Since much of the professional landscape has become overly digitized, it’s no wonder your email is such a major part of your workflow. Though it’s a vital means of communication, it doesn’t need your attention 24/7. Career expert for TopResume, Amanda Augustine says when you’re constantly refreshing your inbox and replying to everything right away — you’re not actually doing any other work. To cure yourself of this habit, it’ll take practice. To get started though, Augustine recommends setting some ground rules, starting with what time of day you log-in to your email, with the morning being the worst time.
“Many experts warn that this is the absolute worst time to check your email. Instead, allow yourself only five minutes to quickly skim your inbox for urgent or time-sensitive items. Then, come back to your inbox later in the morning, once you’ve crossed an important item off the to-do list,” she explains.
Just like you set up meetings on your calendar, do the same thing with email by reserving your time and focus. “Create a daily, recurring event on your work calendar that’s dedicated to email. Try to hold yourself accountable to those blocks of time to keep your email from wrecking your productivity,” she adds.
Though in theory, listening to a podcast while checking your email and Slack gossiping with your co-worker could make you feel like you’re killin’ it, what are you really accomplishing? Career expert Joy Altimare says most people get a surge of confidence from multi-tasking, but the reality is very few actually complete tasks when they are focusing on too many at the same time. In many ways, juggling this-and-that fosters and encourages mindless distractions.
“They find themselves distracted during a meeting, in conversation — either on the phone or computer — and cannot digest nor participate in the dialogue,” she explains.
The solution is simple: Cut it out.

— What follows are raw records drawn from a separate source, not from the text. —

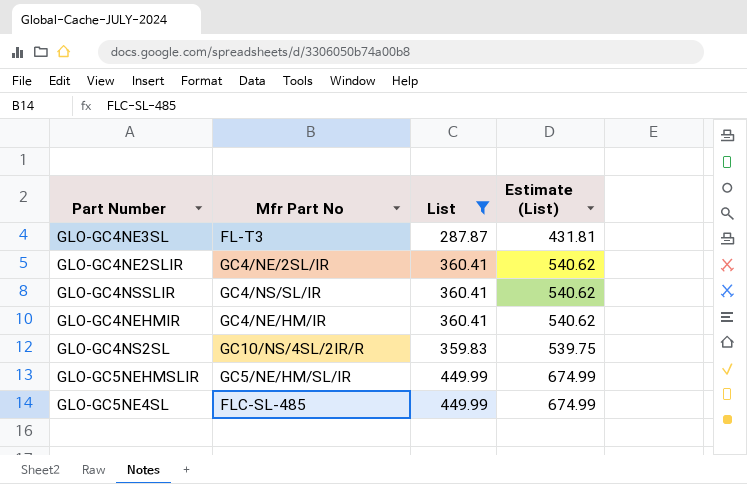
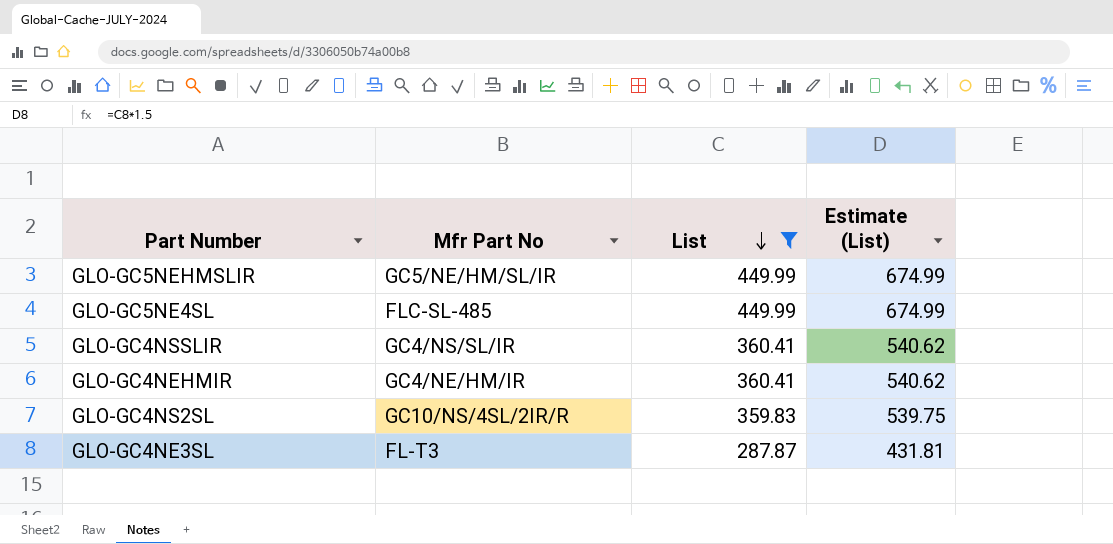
row order: none -> List descending
row GLO-GC4NE2SLIR: GC4/NE/2SL/IR | 360.41 | 540.62 -> none

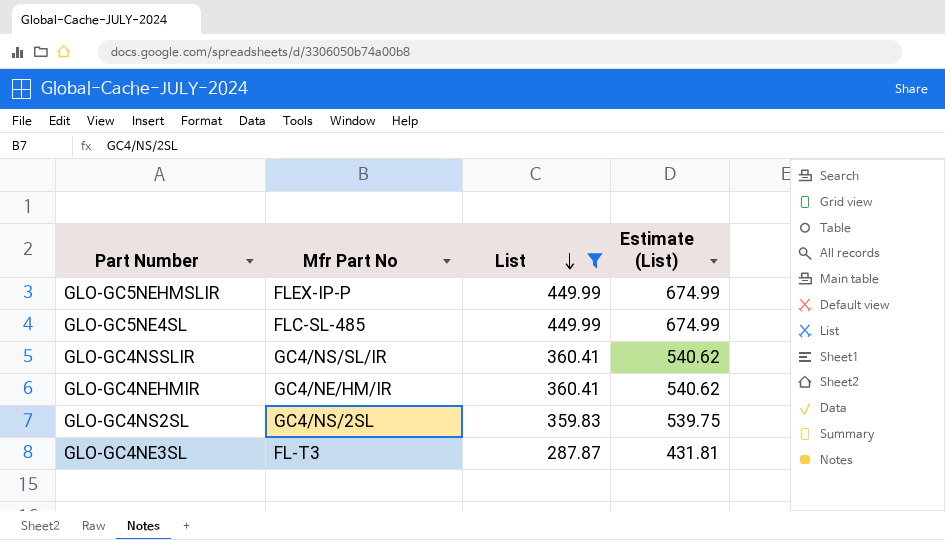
GLO-GC5NEHMSLIR | Mfr Part No: GC5/NE/HM/SL/IR -> FLEX-IP-P
GLO-GC4NS2SL | Mfr Part No: GC10/NS/4SL/2IR/R -> GC4/NS/2SL

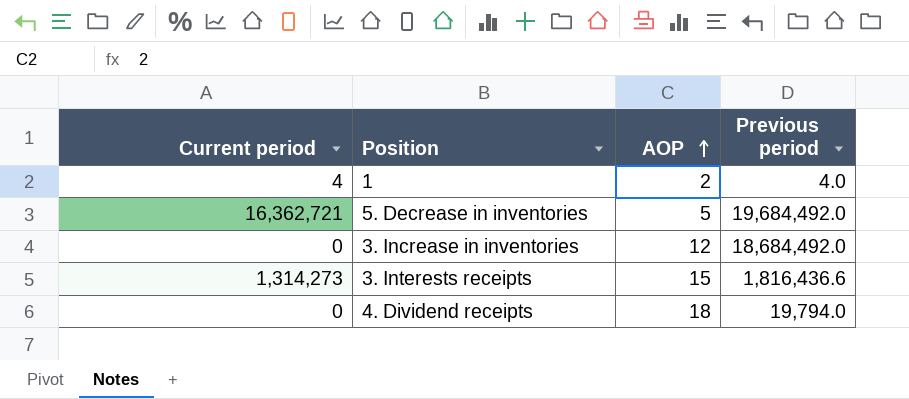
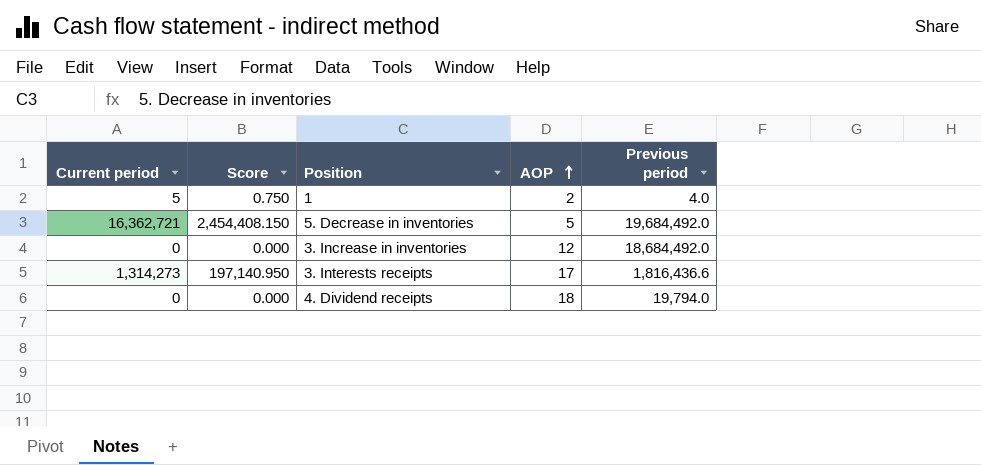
column Score | formula: none -> [Current period] * 0.15
1 | Current period: 4 -> 5
3. Interests receipts | AOP: 15 -> 17

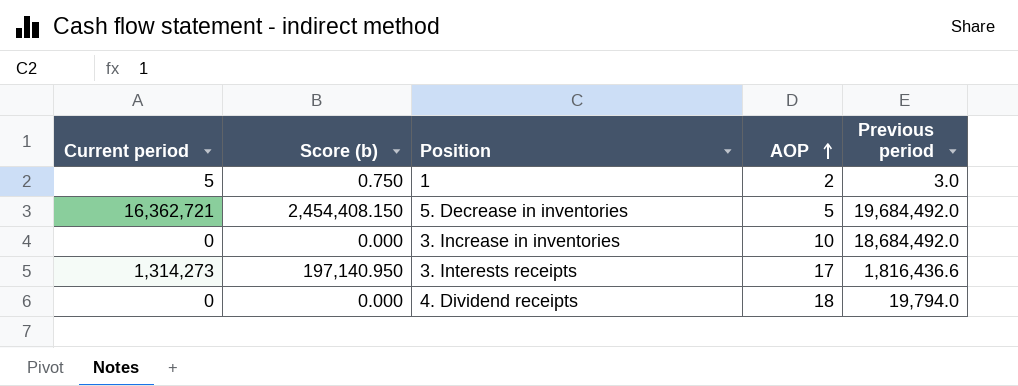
column name: Score -> Score (b)
1 | Previous period: 4.0 -> 3.0
3. Increase in inventories | AOP: 12 -> 10

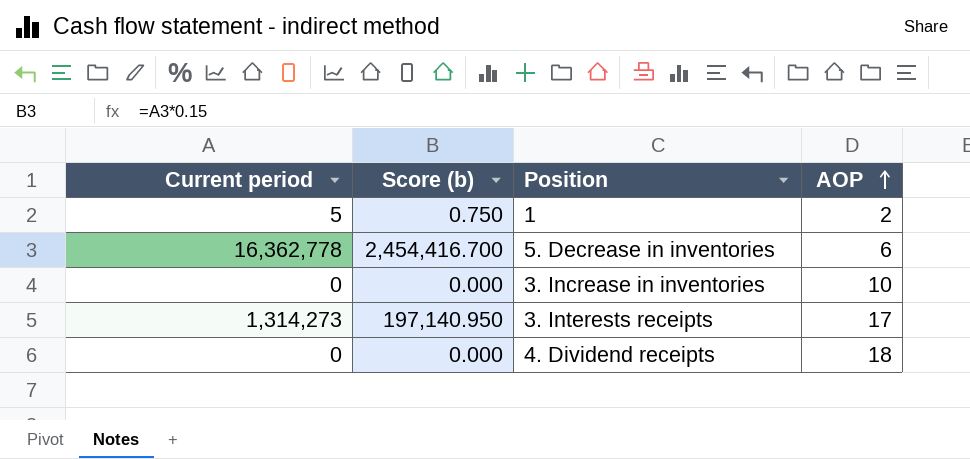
column Previous period | position: 5 -> none
5. Decrease in inventories | Current period: 16,362,721 -> 16,362,778
5. Decrease in inventories | Score (b): 2,454,408.150 -> 2,454,416.700
5. Decrease in inventories | AOP: 5 -> 6

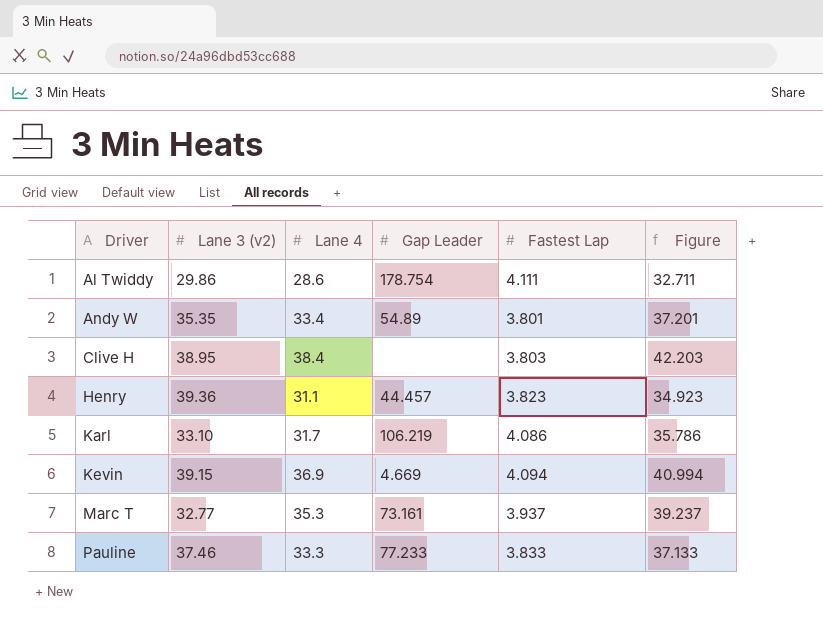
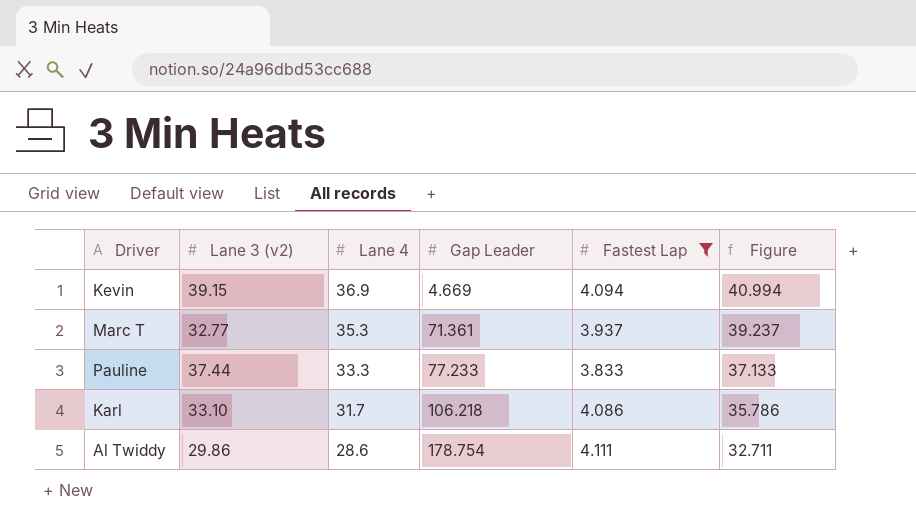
filter: none -> Fastest Lap >= 3.833
row order: Driver ascending -> Lane 4 descending
Marc T | Gap Leader: 73.161 -> 71.361
Pauline | Lane 3 (v2): 37.46 -> 37.44
Karl | Gap Leader: 106.219 -> 106.218

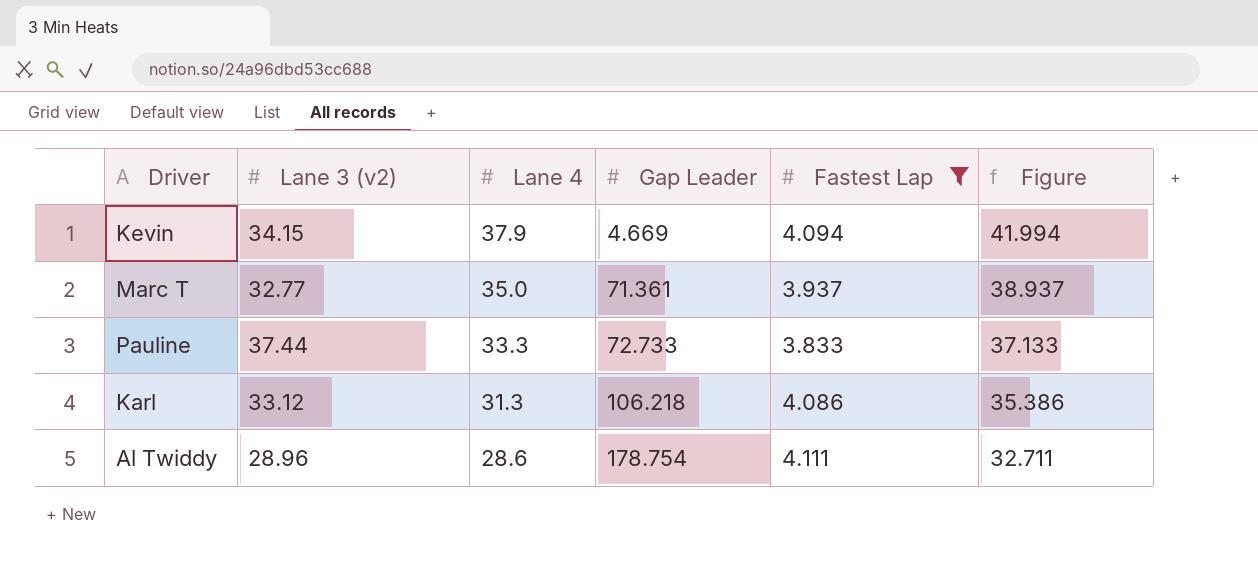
Kevin | Lane 3 (v2): 39.15 -> 34.15
Kevin | Lane 4: 36.9 -> 37.9
Kevin | Figure: 40.994 -> 41.994
Marc T | Lane 4: 35.3 -> 35.0
Marc T | Figure: 39.237 -> 38.937
Pauline | Gap Leader: 77.233 -> 72.733
Karl | Lane 3 (v2): 33.10 -> 33.12
Karl | Lane 4: 31.7 -> 31.3
Karl | Figure: 35.786 -> 35.386
Al Twiddy | Lane 3 (v2): 29.86 -> 28.96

Much like you would give your undivided attention to a client at dinner (or to a promising first date), at work, you should well, be at work! Get off your phone and step away from your computer in meetings — or don’t bring either. When you have emails to send, put on your headphone and turn up your focus playlist on Spotify and get through them. Have a presentation to write? Then you shouldn’t’ be checking Facebook. The point is to practice mindful productivity — and be respectful to your employer who wants you to get the job done, ASAP.
While scheduling meetings and attending them can make you feel like you’re making progress, more often than not pointless or poorly-run sessions are the opposite. In fact, plenty of professionals often feel like endless back-to-back ‘check in’s’ and ‘brainstorms’ waste their time, instead of capitalizing on it. If you feel as you are suffering from meeting fatigue, Augustine recommends reevaluating your calendar.
“Take a closer look at your schedule and determine if there are certain meetings you could eliminate entirely or delegate to another member of your team to attend,” she continues. “For those meetings, you intend to keep, give your attendees proper context. Include a short blurb in your invitation that explains the purpose of the meeting, what will be discussed, and what people should do to prepare for the discussion so everyone is on the same page.”
And don’t forget: Starting and ending your meeting on time will do wonders for everyone’s productivity.
In your college classes (remember those, from eons ago?) — you would never arrive without a pen and paper. While the kids these days use laptops or tablets now, it doesn’t matter what you use to take notes. Rather, Altimare says it just matters that you do. Too often employees will arrive at meetings — whether with the larger staff or their one-on-one with a manager — empty-handed. Not only does this give the impression that you’re ill-prepared but it will leave you scrambling, scratching your brain when it comes time to deliver.
“Not taking notes is the number-one productivity killer — and it also demonstrates a level of hubris that can lead to underperformance and lack of productivity for the organization,” Altimare addresses.
When in doubt, always, always bring a vessel for notes. Even a napkin will cut it if you’re in a bind. What you don’t want to do is leave yourself relying on memory to meet a deadline, impress your boss or deliver on a promise from a client.
As Augustine puts it: mess breeds stress. And when you feel anxious, you’re far less likely to want to sit at your desk, much less power through your day. Here’s when your inner Marie Kondo should kick in and inspire you to get through the muck, ASAP.
“File the papers, tame your to-do list, and wipe down your desk so everything is tidy and clean,” she encourages. “Add a plant to your area, too. Incorporating a little greenery into your work environment has been proven to reduce stress, lower blood pressure, and increase positive feelings — all of which will keep you more focused and productive while on the job.”